We are constantly talking about different phone models and brands to buy like there’s a big difference. The fact is most smartphones have the same design now. These “mass-minimal” improvements in each phone are indistinguishable from the average person. All they do is add another cool camera to the back.


︎ WRITING

They created some AI called GPT-3 that you can code to write articles. It managed to get the top of hacker news without anyone realizing it wasn’t a real person writing it. The AI has managed to copy mid to late 2000s internet writing aesthetic pretty well. This style is a mix of academic-corporate speak which most internet writing has clustered into.


︎ OPTIMIZATION

People is taking vitamins trying to improve their health and nutrients.

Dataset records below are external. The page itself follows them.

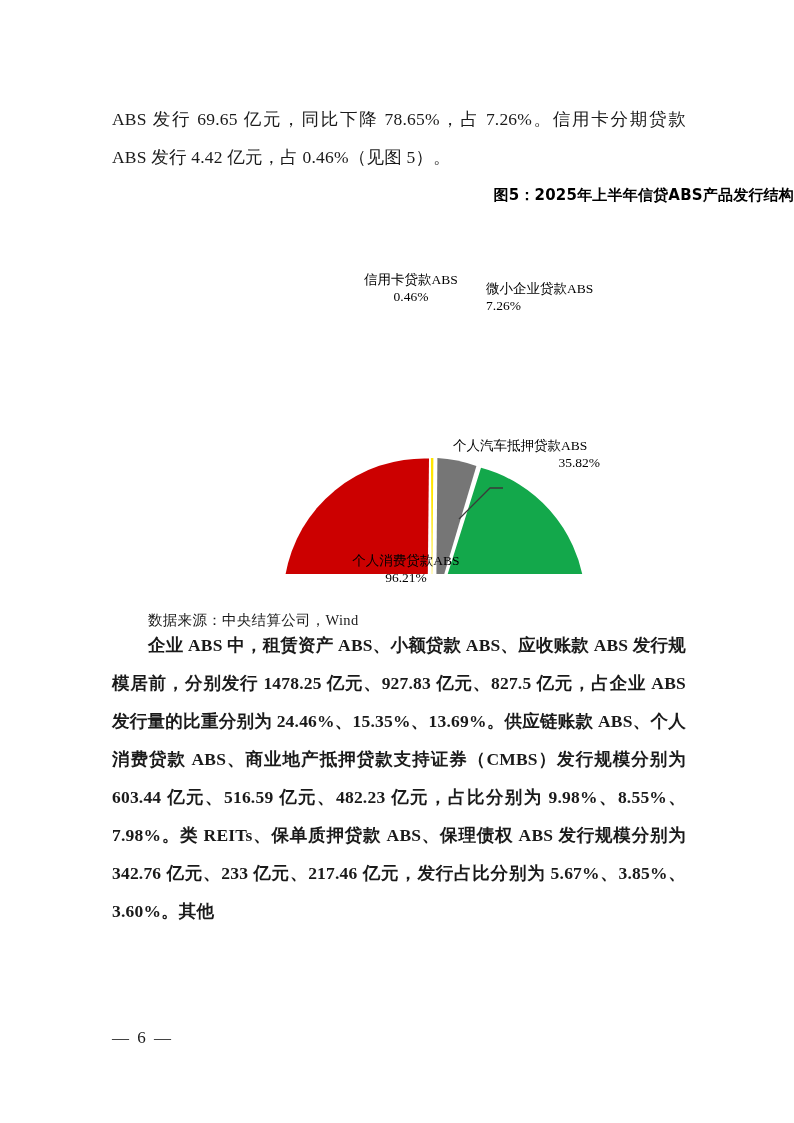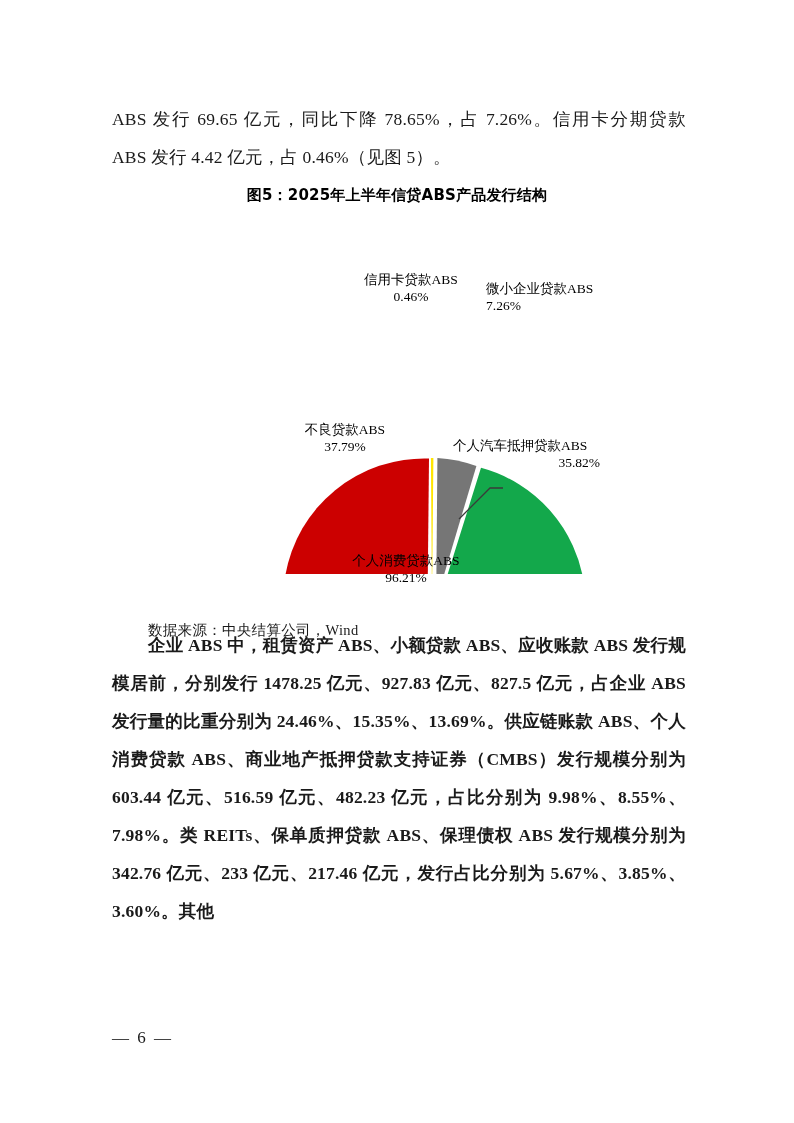--- a/index.html
+++ b/index.html
@@ -46,7 +46,7 @@
     height: 400px;
   }
   .fig-title {
-    text-align: center;
+    text-align: right;
     font-family: "DejaVu Sans", "Liberation Sans", sans-serif;
     font-size: 15px;
     font-weight: bold;

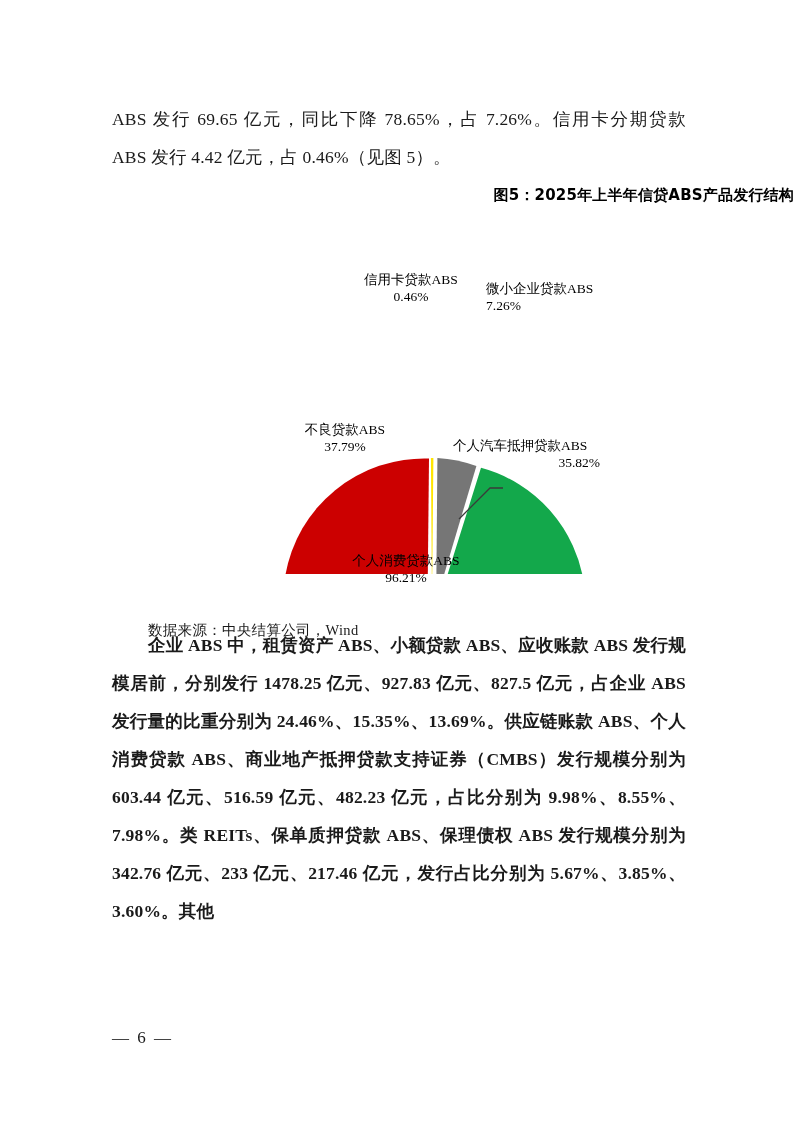--- a/index.html
+++ b/index.html
@@ -166,10 +166,6 @@
         <span class="pct">96.21%</span>
       </div>
 
-      <div class="slice-label lbl-bad">
-        <span>不良贷款ABS</span>
-        <span class="pct">37.79%</span>
-      </div>
 
     </div>
   </div>

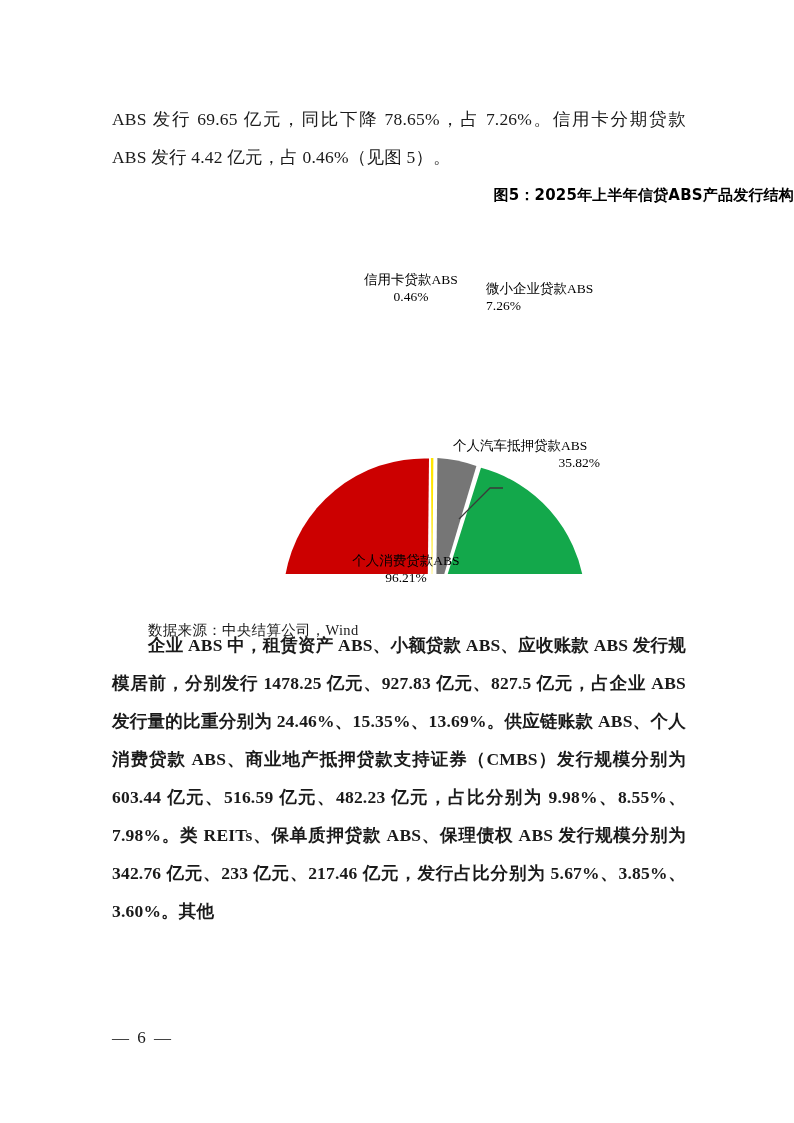--- a/index.html
+++ b/index.html
@@ -91,7 +91,6 @@
     font-size: 14.5px;
     color: #1a1a1a;
     letter-spacing: 0.3px;
-    margin-top: 10px;
   }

Optimization is a component of refinement culture. The body is a complex system and systems cannot easily optimize. In human relationships we cannot optimize without becoming greedy, selfish, and dishonest. The mistake is thinking that "everything else" doesn't exist and that the individual, not the collective, is the real unit.

In commerce we prefer relations to transactions. There is a need to move beyond the traditional funnel model tracking a linear path from awareness to consideration to purchase. Today, consumers are more often than not in awareness, consideration, and purchase mode simultaneously.


︎ SURGERY AND COSMETICS

Women who are aging are getting the same type of surgery. We’re seeing appearances converge into a few icons of beauty.


︎ DIGITAL WORKER STEREOTYPE 

Since this is the age of progress (or involution?), being a remote worker or digital nomad is the topic that creates the most change. People all over the world are raving about it. Internet has created the picture of this mythological figure very young and possibly good looking that often works on the beach, in swimming pools or at the lake, unconcerned about the heat, the sun and the sand on his laptop. And if there is a hammock to lie in, even better. They move around a lot, they don't have friends or want a family, but in return they earn a lot of money while they sleep. The aesthetics of social media may not represent reality but it certainly influence its perception.


One of the ideas of contemporary society is that it tricks us into thinking we are celebrated because of our difference, when in fact what we're seeing is homogenization and mainstreaming of difference. Aesthetic homogeneity is a product that users are coming to demand, and tech investors are catching on.

So what does today’s counterculture look like?
I think it’s not particularly interested in being seen. But it does demonstrate a hunger for freedom—freedom from the attention economy, from atomization, and the extractive logic of mainstream communication. In the data era, true counterculture is difficult to see, and even harder to find—but that doesn’t mean it’s not here.